## Problem description
Provide only the number of lines in the following data that contain "gradient".

»»

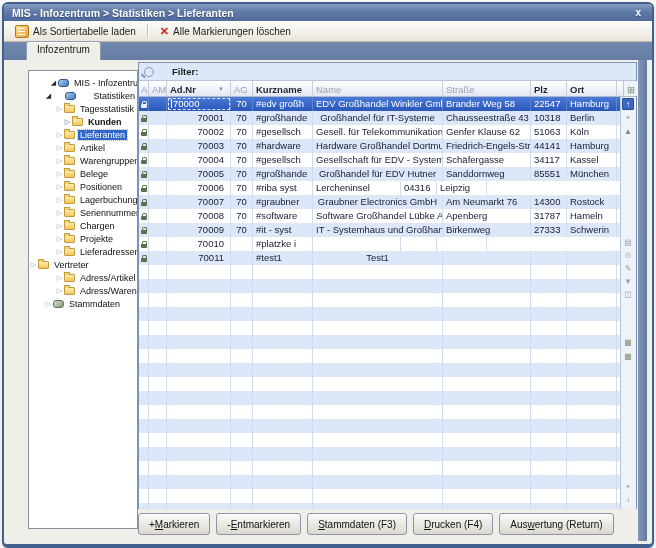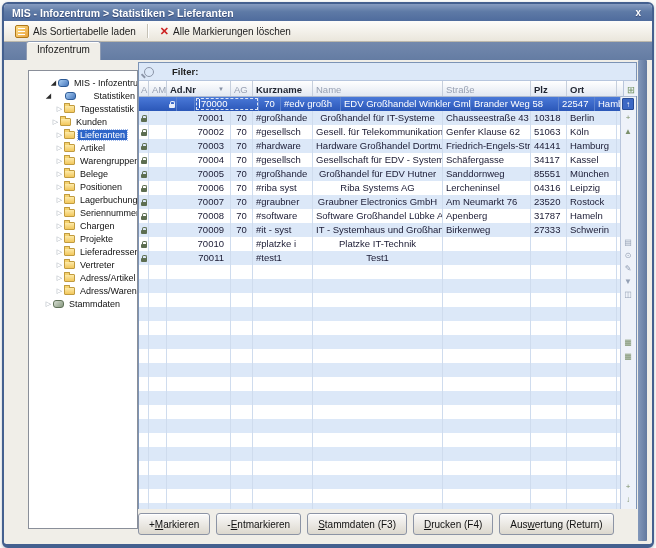--- a/index.html
+++ b/index.html
@@ -66,7 +66,7 @@
   .gbody{position:relative;height:412px;overflow:hidden;}
   .grow{height:14px;background:#fff;}
   .grow.stripe{background:#dce8f8;}
-  .grow.selected{background:linear-gradient(#4a79d8,#2b57b8);color:#fff;padding-left:28px;}
+  .grow.selected{background:linear-gradient(#4a79d8,#2b57b8);color:#fff;}
   .gcell{box-sizing:border-box;border-right:1px solid #cfdcee;font-size:9.5px;color:#1a1a33;
     padding:1px 3px 0 3px;white-space:nowrap;overflow:hidden;line-height:12px;}
   .grow.selected .gcell{color:#fff;border-right-color:#5d83cf;}

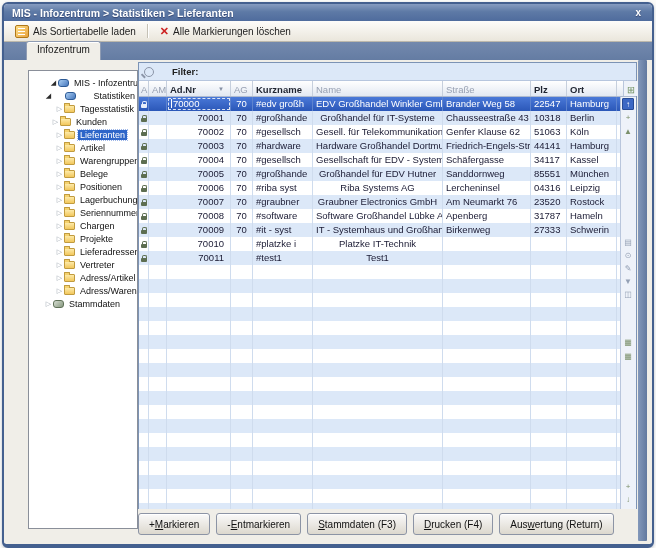--- a/index.html
+++ b/index.html
@@ -150,7 +150,7 @@
             <span class="icon-folder"></span>
             <span class="tree-label">Tagesstatistik</span>
           </div>
-          <div class="tree-row" style="padding-left: 22px;">
+          <div class="tree-row" style="padding-left: 34px; font-weight: bold;">
             <span class="arr col">▷</span>
             <span class="icon-folder"></span>
             <span class="tree-label">Kunden</span>

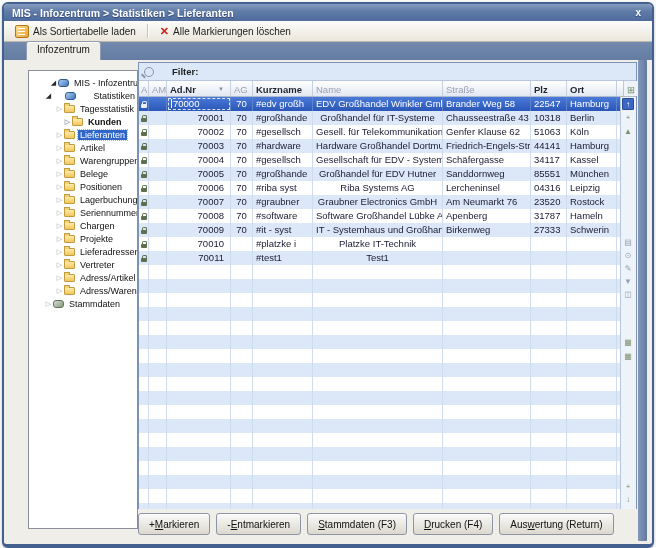--- a/index.html
+++ b/index.html
@@ -344,7 +344,6 @@
                 <div class="gcell c3">70006</div>
                 <div class="gcell c4">70</div>
                 <div class="gcell c5">#riba syst</div>
-                <div class="gcell c6">Riba Systems AG</div>
                 <div class="gcell c7">Lercheninsel</div>
                 <div class="gcell c8">04316</div>
                 <div class="gcell c9">Leipzig</div>

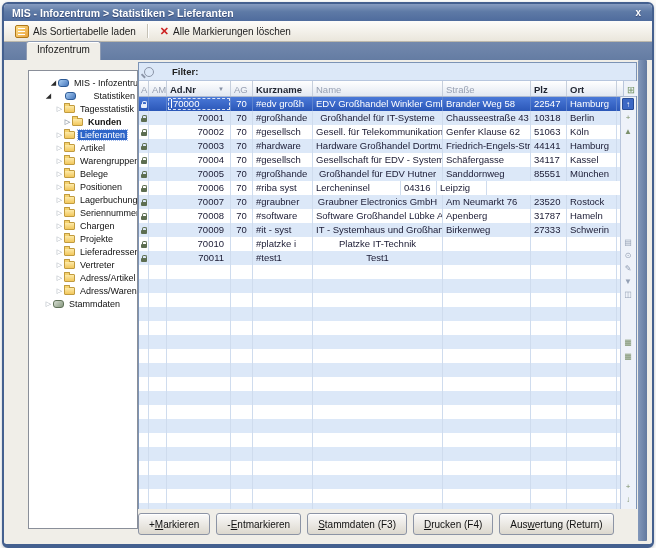--- a/index.html
+++ b/index.html
@@ -357,7 +357,7 @@
                 <div class="gcell c5">#graubner</div>
                 <div class="gcell c6">Graubner Electronics GmbH</div>
                 <div class="gcell c7">Am Neumarkt 76</div>
-                <div class="gcell c8">23520</div>
+                <div class="gcell c8">14300</div>
                 <div class="gcell c9">Rostock</div>
                 <div class="gcell c10"></div>
               </div>

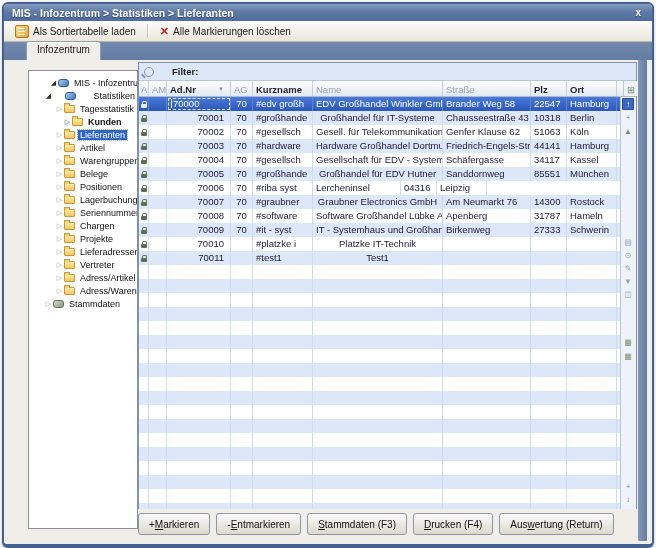--- a/index.html
+++ b/index.html
@@ -391,7 +391,6 @@
                 <div class="gcell c3">70010</div>
                 <div class="gcell c4"></div>
                 <div class="gcell c5">#platzke i</div>
-                <div class="gcell c6">Platzke IT-Technik</div>
                 <div class="gcell c7"></div>
                 <div class="gcell c8"></div>
                 <div class="gcell c9"></div>

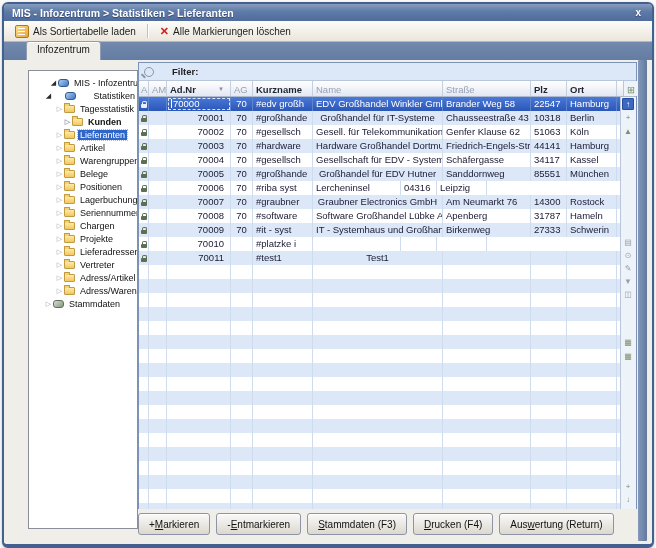--- a/index.html
+++ b/index.html
@@ -205,7 +205,7 @@
             <span class="icon-folder"></span>
             <span class="tree-label">Lieferadressen</span>
           </div>
-          <div class="tree-row" style="padding-left: 26px;">
+          <div class="tree-row" style="">
             <span class="arr col">▷</span>
             <span class="icon-folder"></span>
             <span class="tree-label">Vertreter</span>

««

## Solution for this exercise
2